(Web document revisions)
====

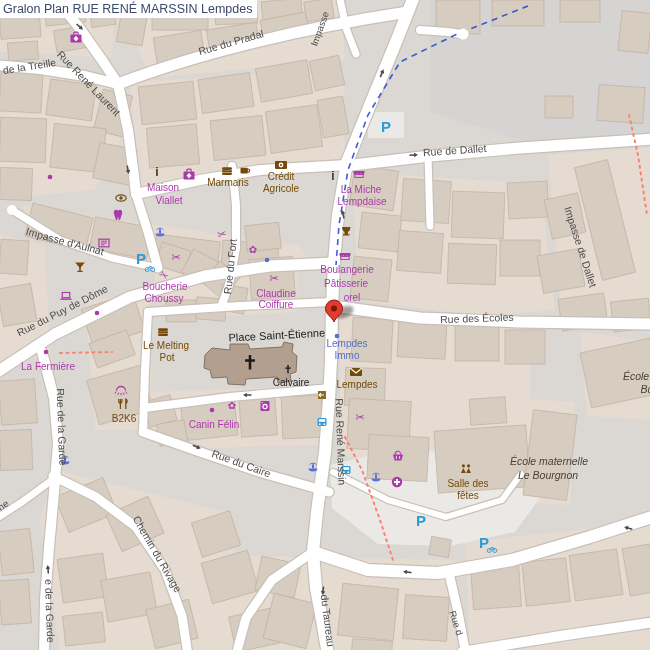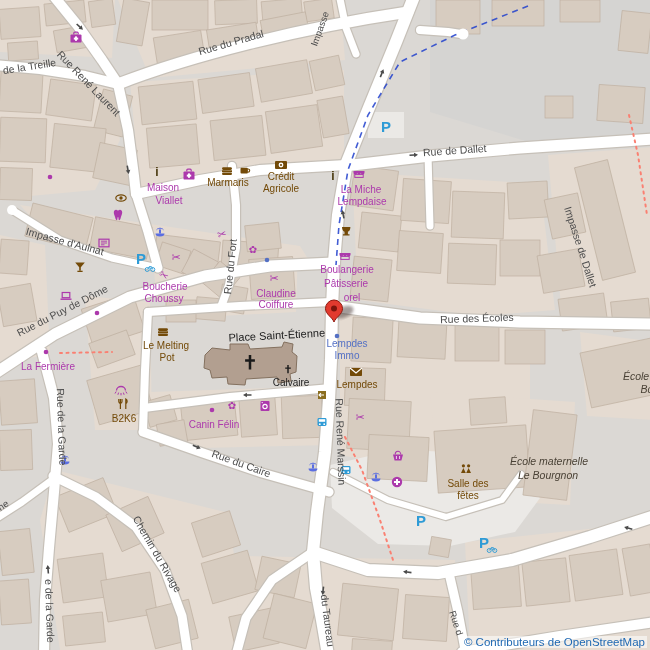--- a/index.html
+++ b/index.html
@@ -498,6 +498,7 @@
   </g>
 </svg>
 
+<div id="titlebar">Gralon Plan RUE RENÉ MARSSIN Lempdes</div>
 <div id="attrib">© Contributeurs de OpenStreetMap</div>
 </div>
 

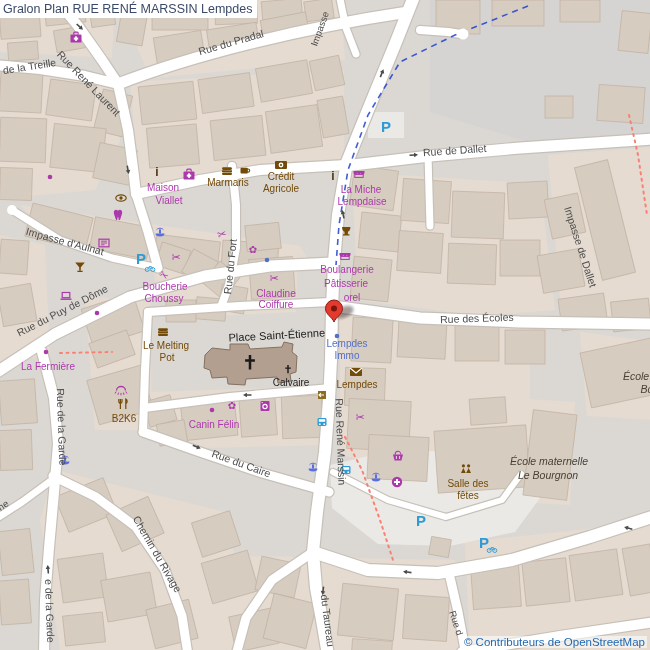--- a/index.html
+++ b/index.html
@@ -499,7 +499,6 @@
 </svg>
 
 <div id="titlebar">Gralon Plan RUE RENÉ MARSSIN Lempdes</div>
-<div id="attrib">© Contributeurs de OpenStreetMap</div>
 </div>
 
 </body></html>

====

Search the entries for the word "RENÉ". Copy each line where it appears.

* _Expected output_:
+<div id="titlebar">Gralon Plan RUE RENÉ MARSSIN Lempdes</div>
 <div id="titlebar">Gralon Plan RUE RENÉ MARSSIN Lempdes</div>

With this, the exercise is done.